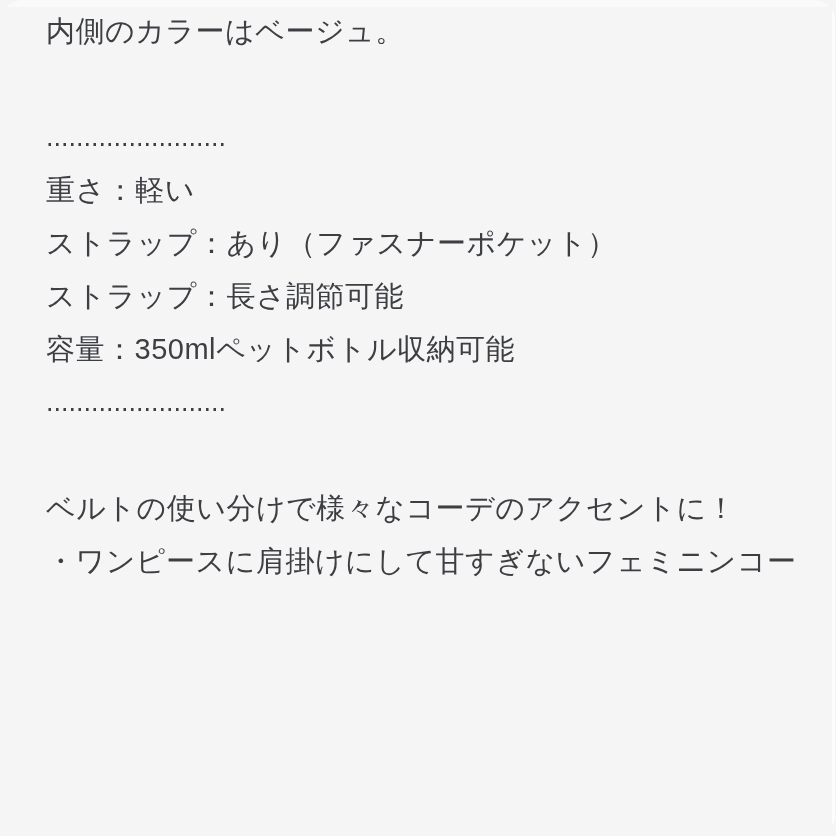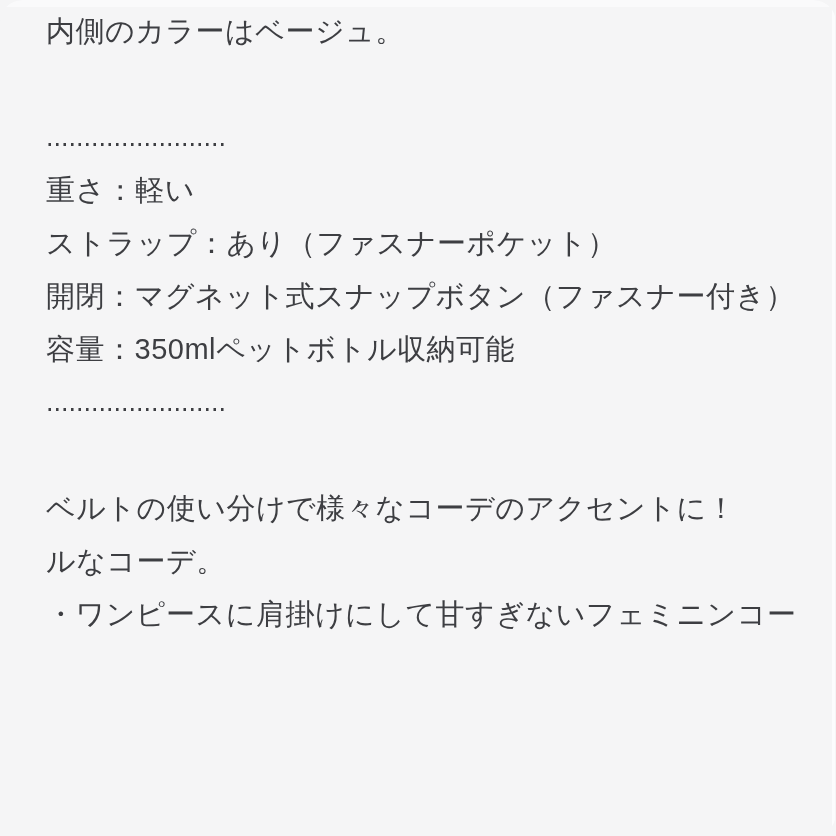"ストラップ：長さ調節可能" div.line { html: none -> <div>ストラップ：長さ調節可能</div> }
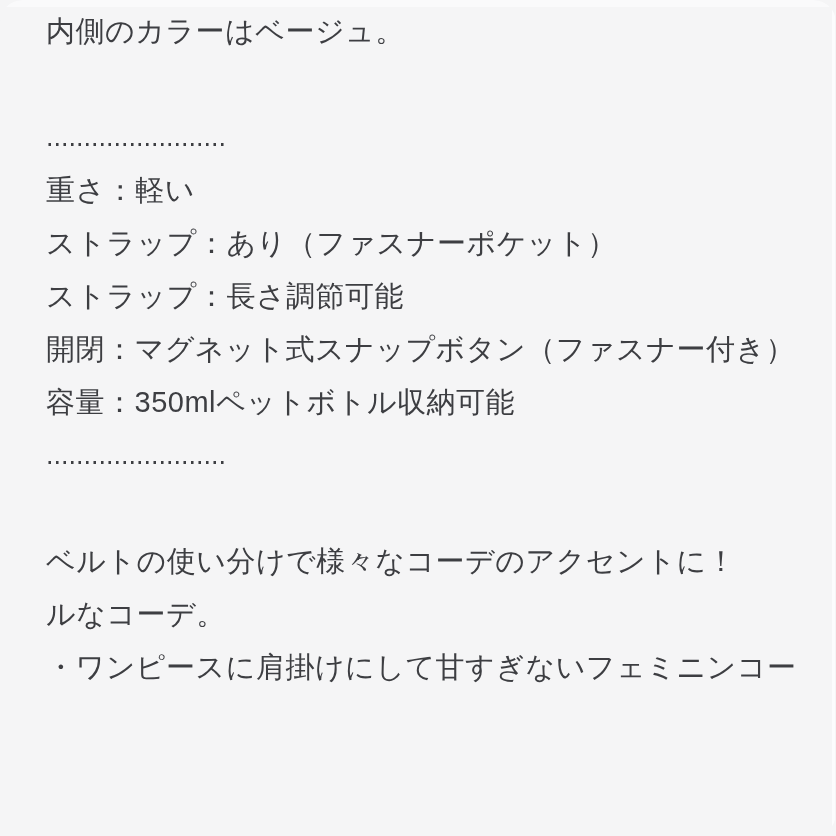"開閉：マグネット式スナップボタン（ファスナー付き）" div.line { html: <div>開閉：マグネット式スナップボタン（ファスナー付き）</div> -> none }
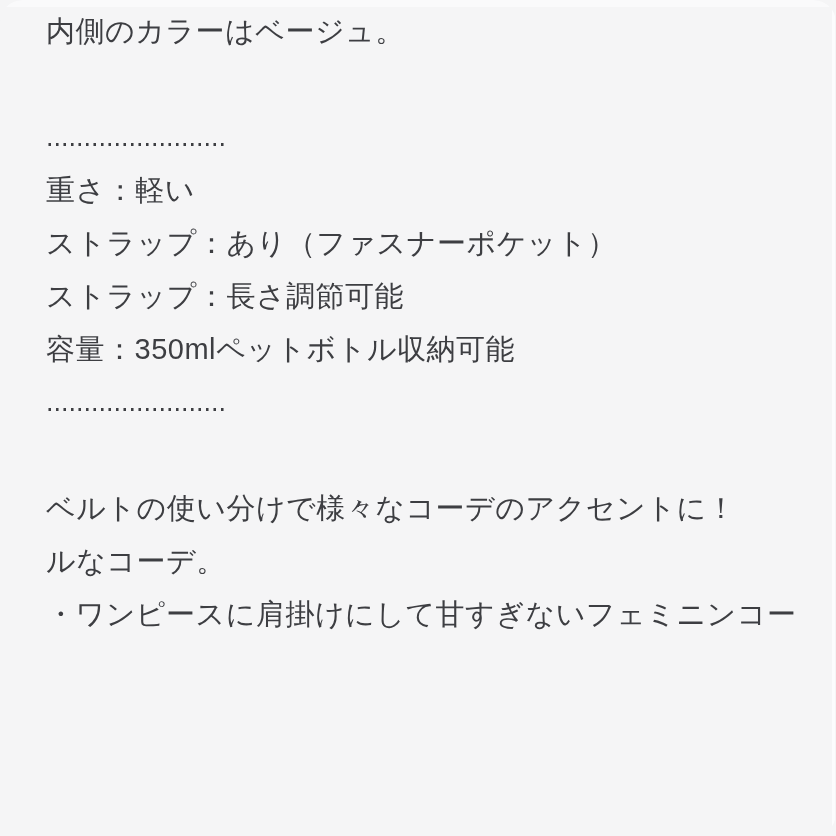"ルなコーデ。" div.line { html: <div>ルなコーデ。</div> -> none }
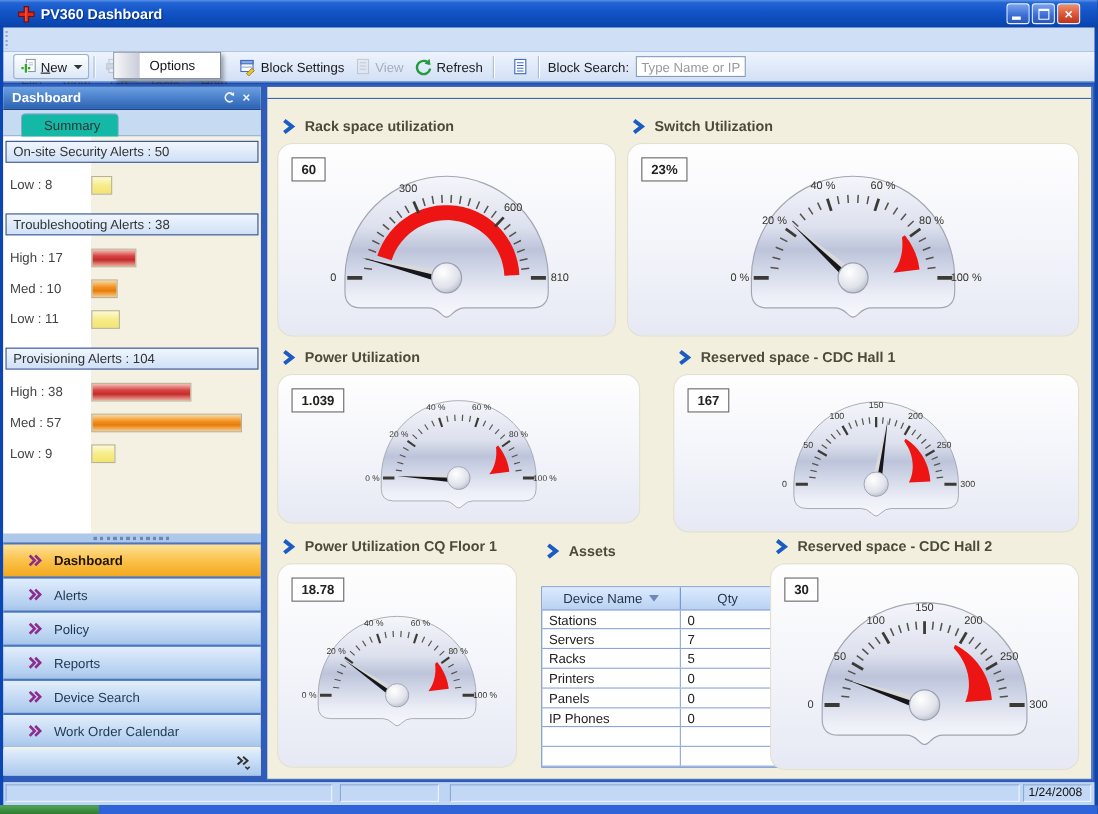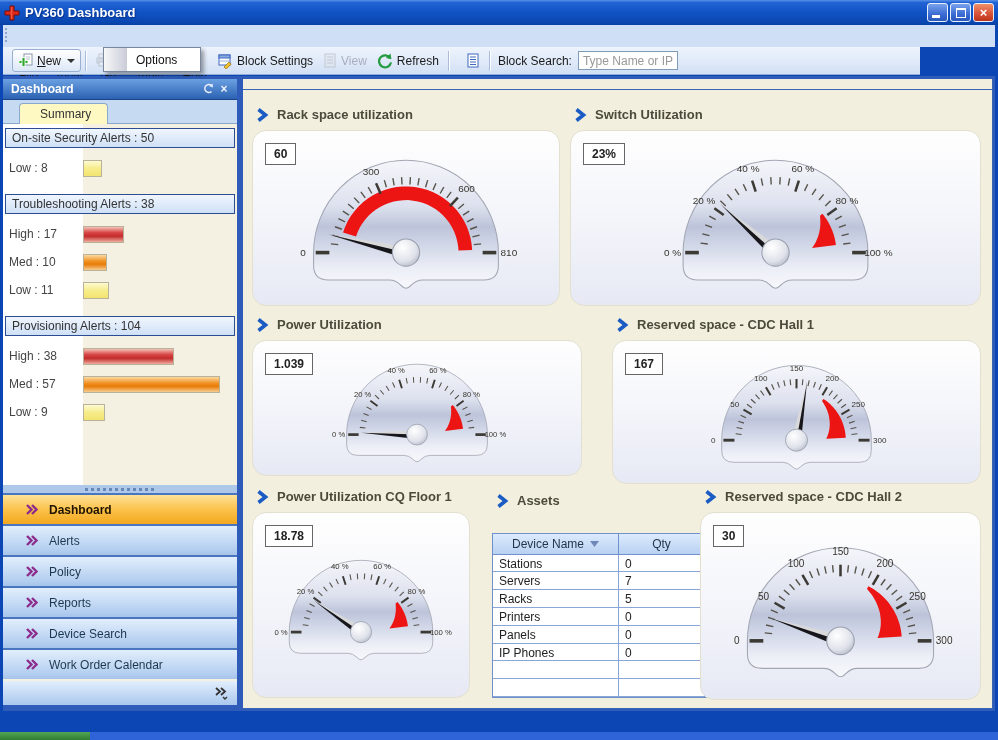"PV360 Dashboard" .titlebar { padding: 0 4px -> 0 16px }
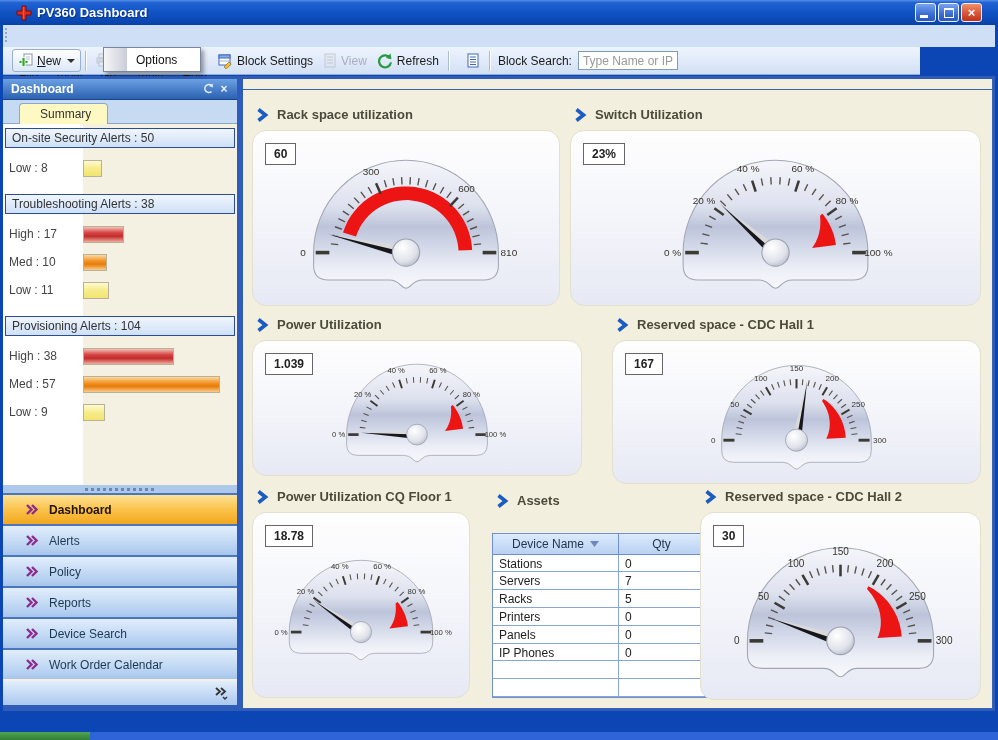"New" .toolbar { width: 917px -> 992px }
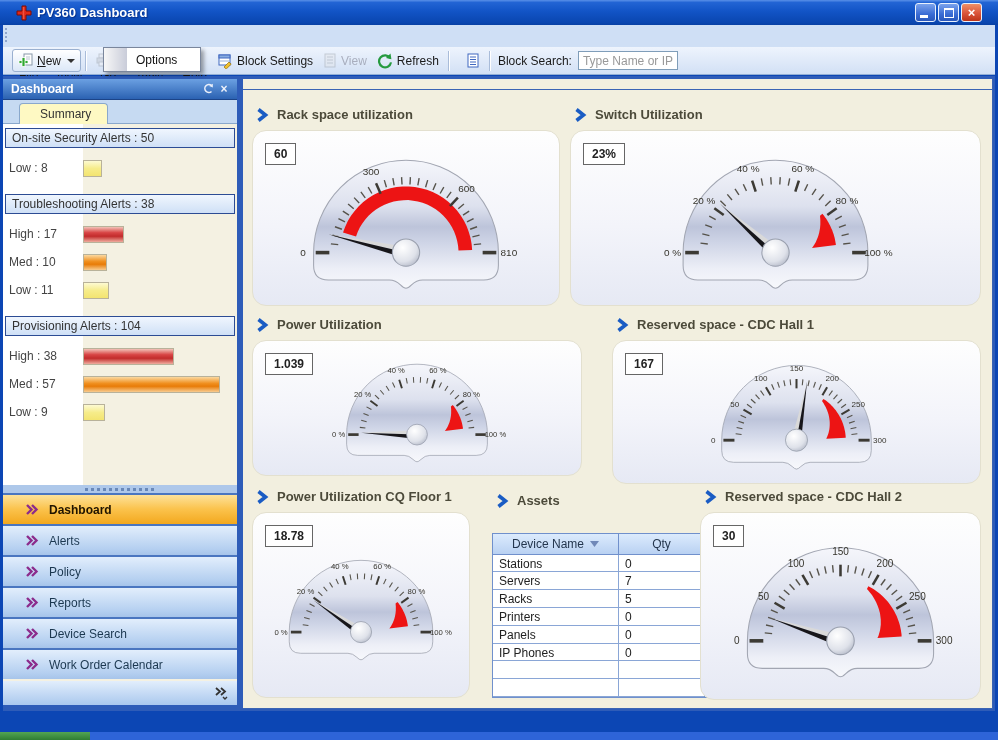"Summary" .sb-tab { background: #fef9c3 -> #14b8a6 }
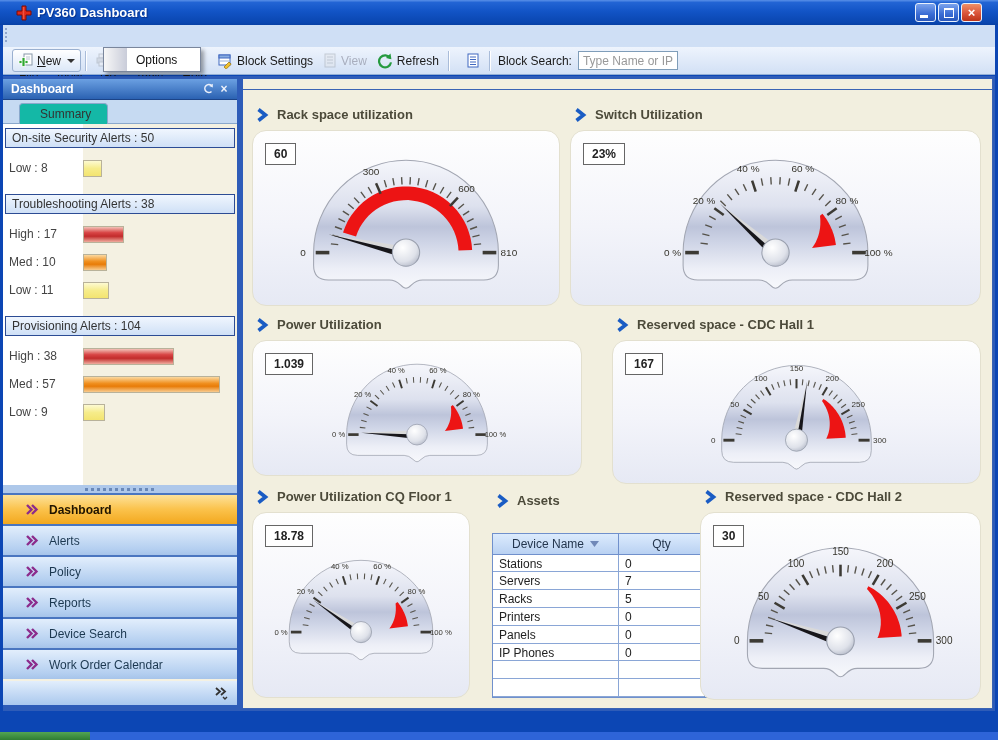"1/24/2008" div.statusbar { html: none -> <div> <span></span> <span></span> <span></span> <span>1/24/2008</span> </div> }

- - -

Copy out the full material exactly. Pictures should not appear in it.

"ストラップ：長さ調節可能" div.line { html: none -> <div>ストラップ：長さ調節可能</div> }
"開閉：マグネット式スナップボタン（ファスナー付き）" div.line { html: <div>開閉：マグネット式スナップボタン（ファスナー付き）</div> -> none }
"ルなコーデ。" div.line { html: <div>ルなコーデ。</div> -> none }
"PV360 Dashboard" .titlebar { padding: 0 4px -> 0 16px }
"New" .toolbar { width: 917px -> 992px }
"Summary" .sb-tab { background: #fef9c3 -> #14b8a6 }
"1/24/2008" div.statusbar { html: none -> <div> <span></span> <span></span> <span></span> <span>1/24/2008</span> </div> }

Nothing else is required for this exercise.